P2P Blog points us to the news that Louisiana State University (LSU) is starting a program whereby it will fine students $50 for unauthorized file sharing. However, the quotes from the university representative seem quite confusing and oftentimes flat out incorrect. The reporter who wrote the article seems equally confused. Nowhere is it explained exactly how it will be determined that someone is actually sharing an unauthorized piece of work, or if there is any sort of actual due process involved at all. Instead, the school seems to think that any accusation means guilt automatically. They also claim, oddly, that the fines are “in accordance with the Digital Millennium Copyright Act.” Please, someone, point out to me where it says in the DMCA that your ISP can fine you based on what it thinks you may have done wrong?

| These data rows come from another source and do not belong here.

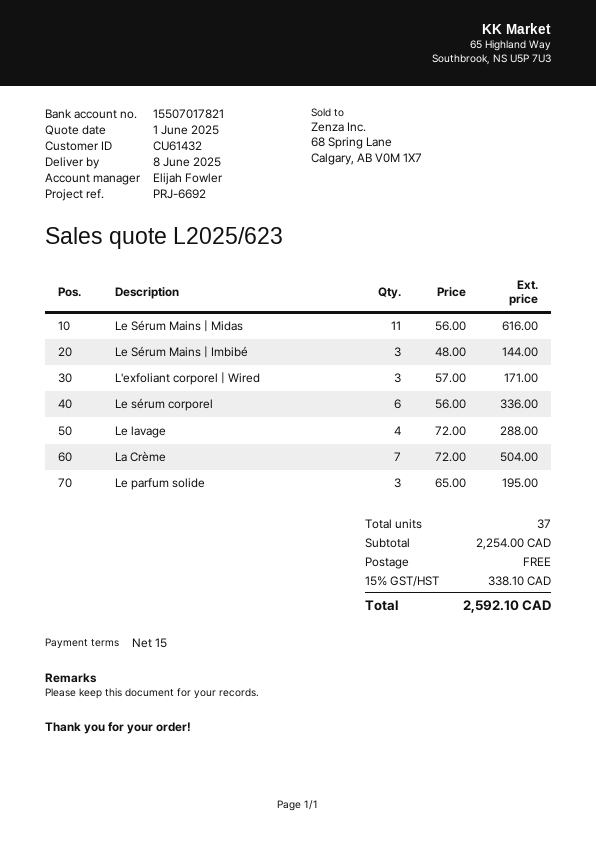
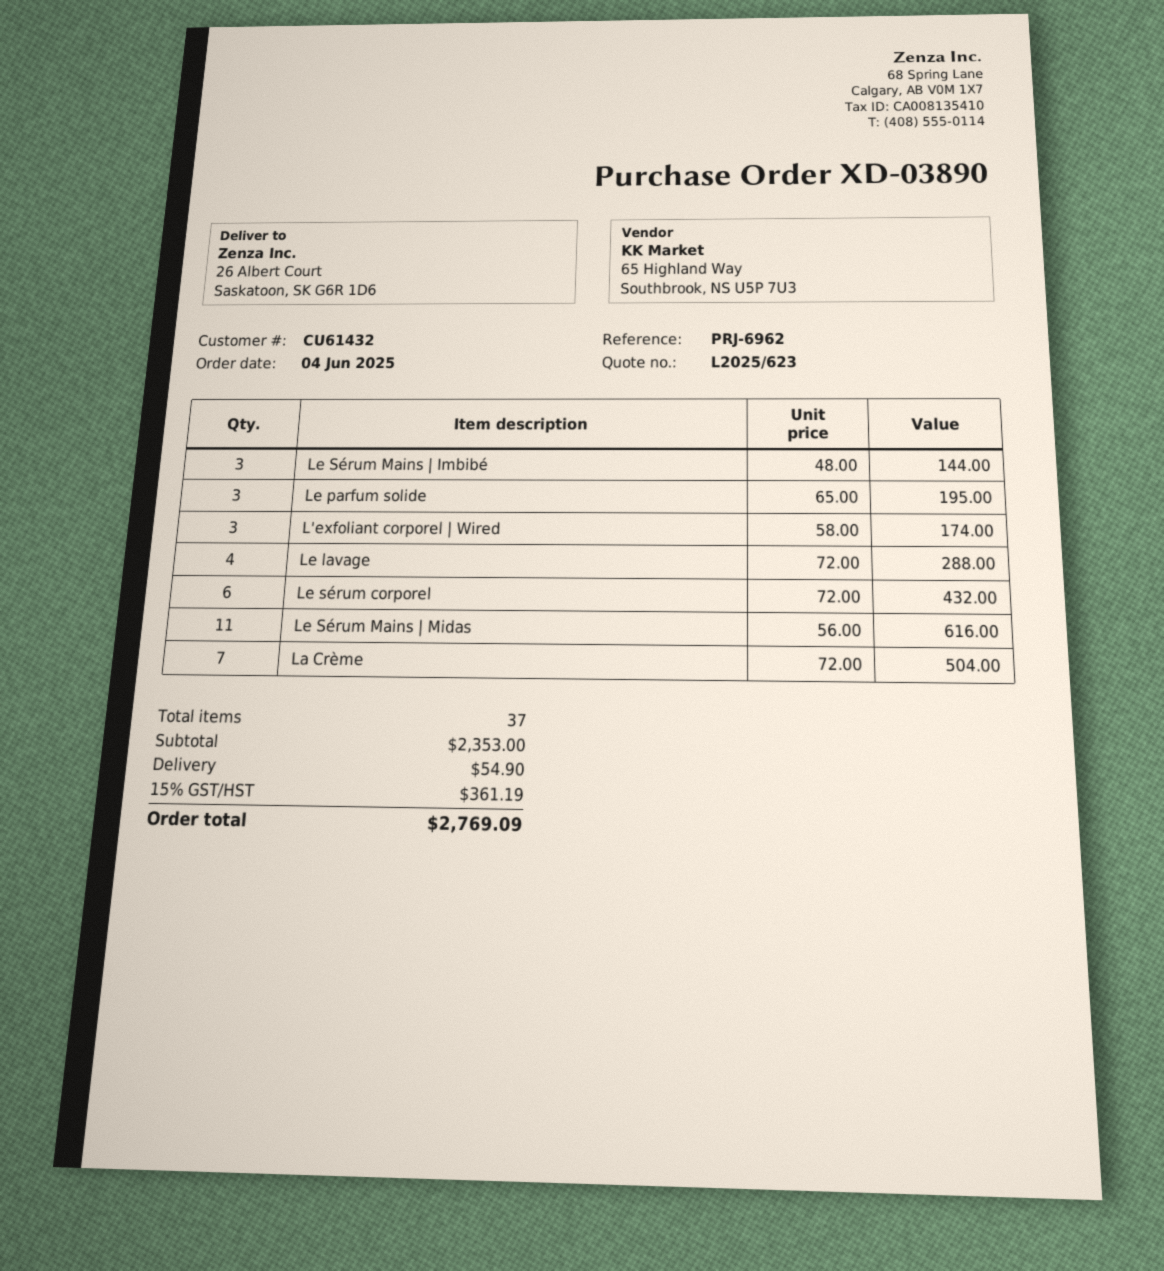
reference: PRJ-6692 -> PRJ-6962
L'exfoliant corporel | Wired: 3 x 57.00 = 171.00 -> 3 x 58.00 = 174.00
Le sérum corporel: 6 x 56.00 = 336.00 -> 6 x 72.00 = 432.00
subtotal: 2254.00 -> 2353.00
shipping: 0.00 -> 54.90
tax: 15% = 338.10 -> 15% = 361.19
total: 2592.10 -> 2769.09

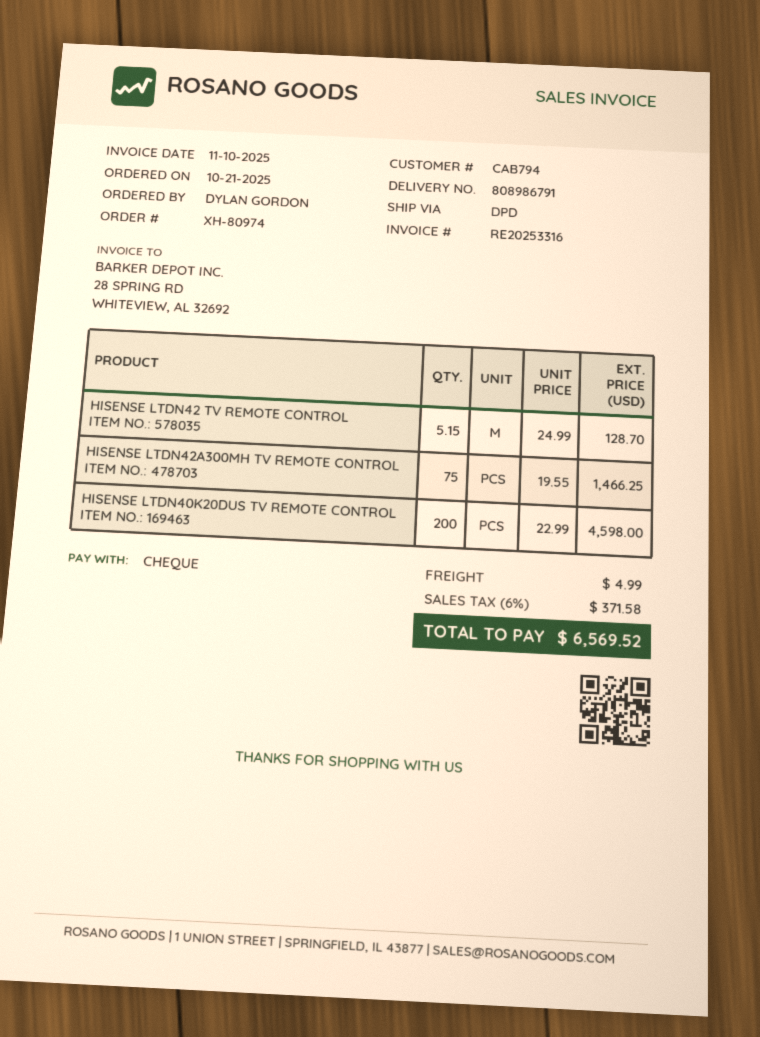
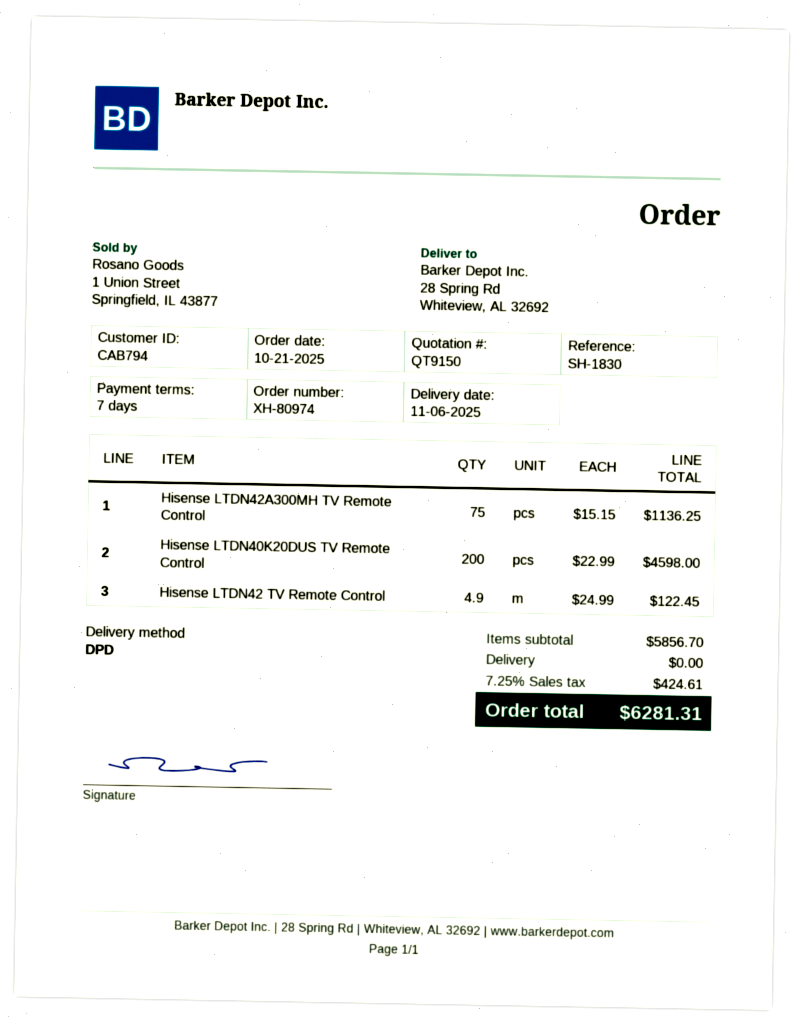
HISENSE LTDN42 TV REMOTE CONTROL: 5.15 x 24.99 = 128.70 -> 4.9 x 24.99 = 122.45
HISENSE LTDN42A300MH TV REMOTE CONTROL: 75 x 19.55 = 1466.25 -> 75 x 15.15 = 1136.25
shipping: 4.99 -> 0.00
tax: 6% = 371.58 -> 7.25% = 424.61
total: 6569.52 -> 6281.31

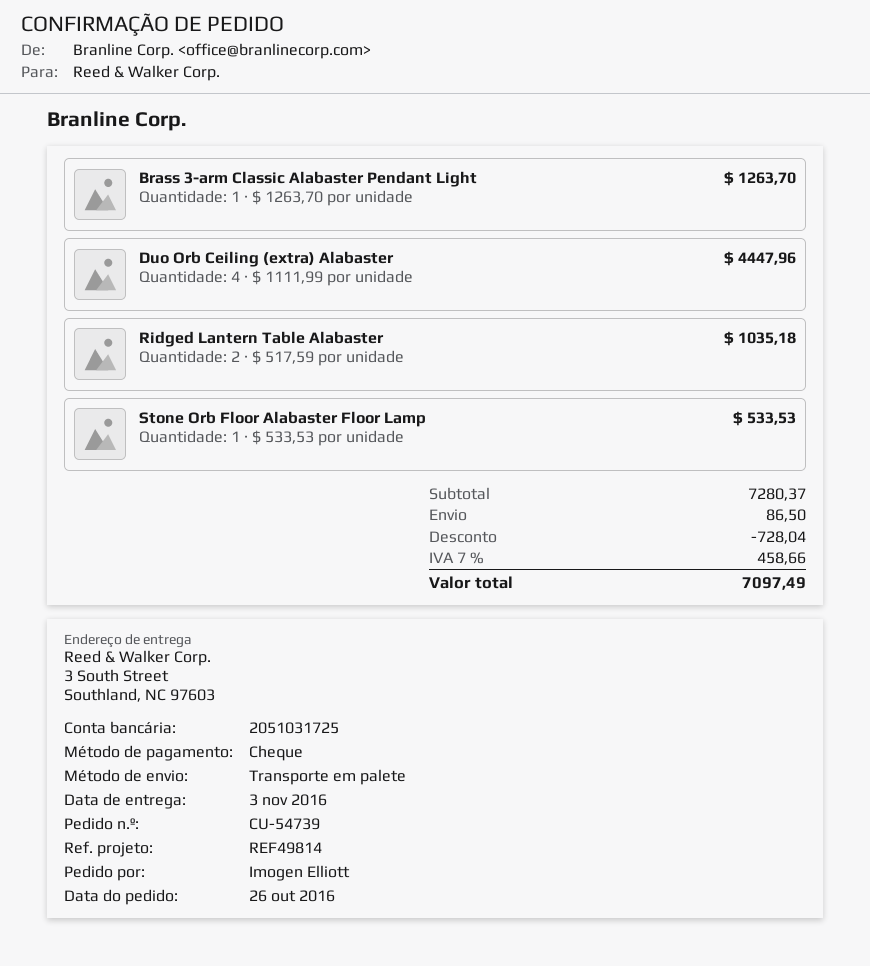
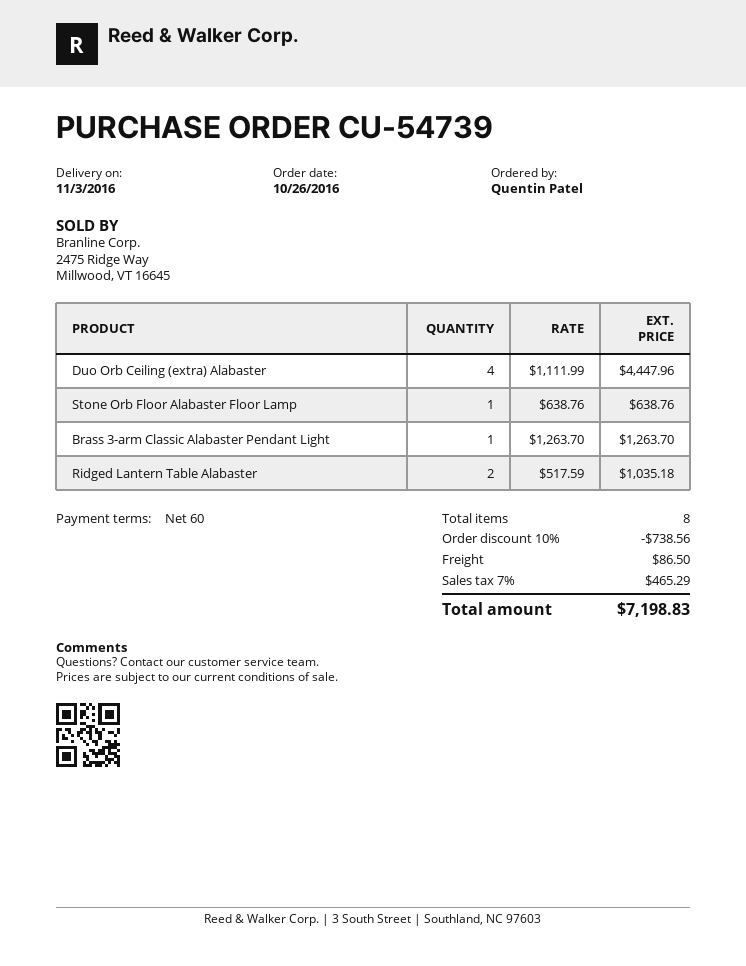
ordered by: Imogen Elliott -> Quentin Patel
Stone Orb Floor Alabaster Floor Lamp: 1 x 533.53 = 533.53 -> 1 x 638.76 = 638.76
discount: 728.04 -> 738.56
tax: 7% = 458.66 -> 7% = 465.29
total: 7097.49 -> 7198.83

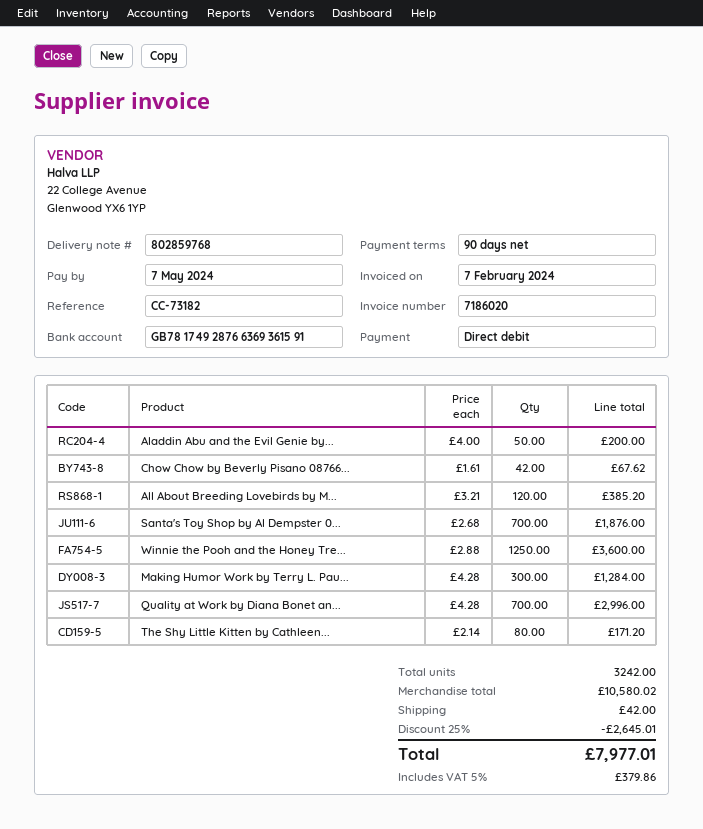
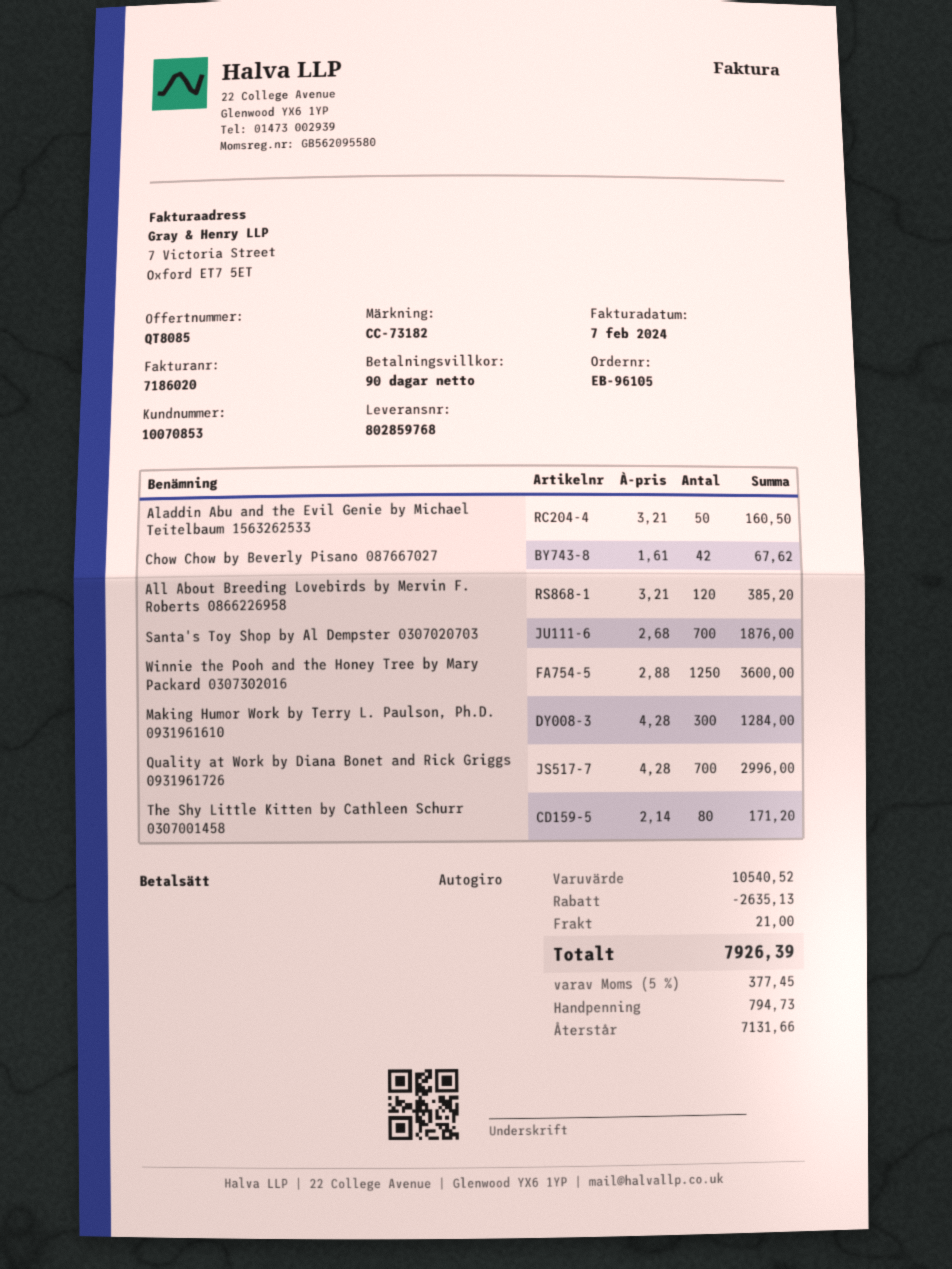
Aladdin Abu and the Evil Genie by...: 50 x 4.00 = 200.00 -> 50 x 3.21 = 160.50
subtotal: 10580.02 -> 10540.52
discount: 2645.01 -> 2635.13
shipping: 42.00 -> 21.00
tax: 5% = 379.86 -> 5% = 377.45
total: 7977.01 -> 7926.39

The LSU spokesperson, oddly claims that the RIAA’s “subpoena” costs $4,000, but that’s not true. What she means (I think) is that the RIAA often offers up a “we won’t sue you settlement at $4,000. That has nothing to do with the subpoena at all. Even more confusing, she claims that the settlement offer is for the RIAA’s “time”:

“Once they get a subpoena, they say ‘OK, person X, you’ve done this, now that’s $4,000 for our time.’ And you have 28 days or something ridiculous to pay it. If you don’t pay it, the fine goes up from there.”

That’s simply not true. First of all, the $4,000 is just a settlement offer. It’s not for their time, and it’s not a fine. The way she says it “goes up from there” makes it sound as if it’s a court granted fine that just keeps going up until you settle. That’s not true. Until a court says you need to pay, you don’t need to pay. It is an option to get the RIAA to leave you alone, but the RIAA doesn’t get to just fine you. But, the LSU folks don’t seem to get that. The author of the article doesn’t seem to get it either, at one point discussing how the RIAA “has the legal authority to take offenders to court” — um… anyone has the legal authority to take others to court in civil cases — and then confuses the civil infringement claims with criminal infringement, suggesting (incorrectly) that if the RIAA takes you to court, you could get “five years in prison.” You can only get jailtime in a criminal lawsuit, and, no, thankfully (not yet) the RIAA does not have the legal authority to charge you in criminal court.

The folks at LSU also seem quite confused about technology:

“When you transfer files, they’re called packets, and these packets can be identified as to what they are. Usually it’s through things like BitTorrent, or through LimeWire, or any other things that are shareware, where people put up stuff illegally or make it available illegally.”

Oh, and on top of that, apparently some universities have magically figured out how to stop file sharing. Wish I knew how:

“But there are places that have actually shut off the ability to do any sharing of files because they were getting so many complaints from the RIAA.”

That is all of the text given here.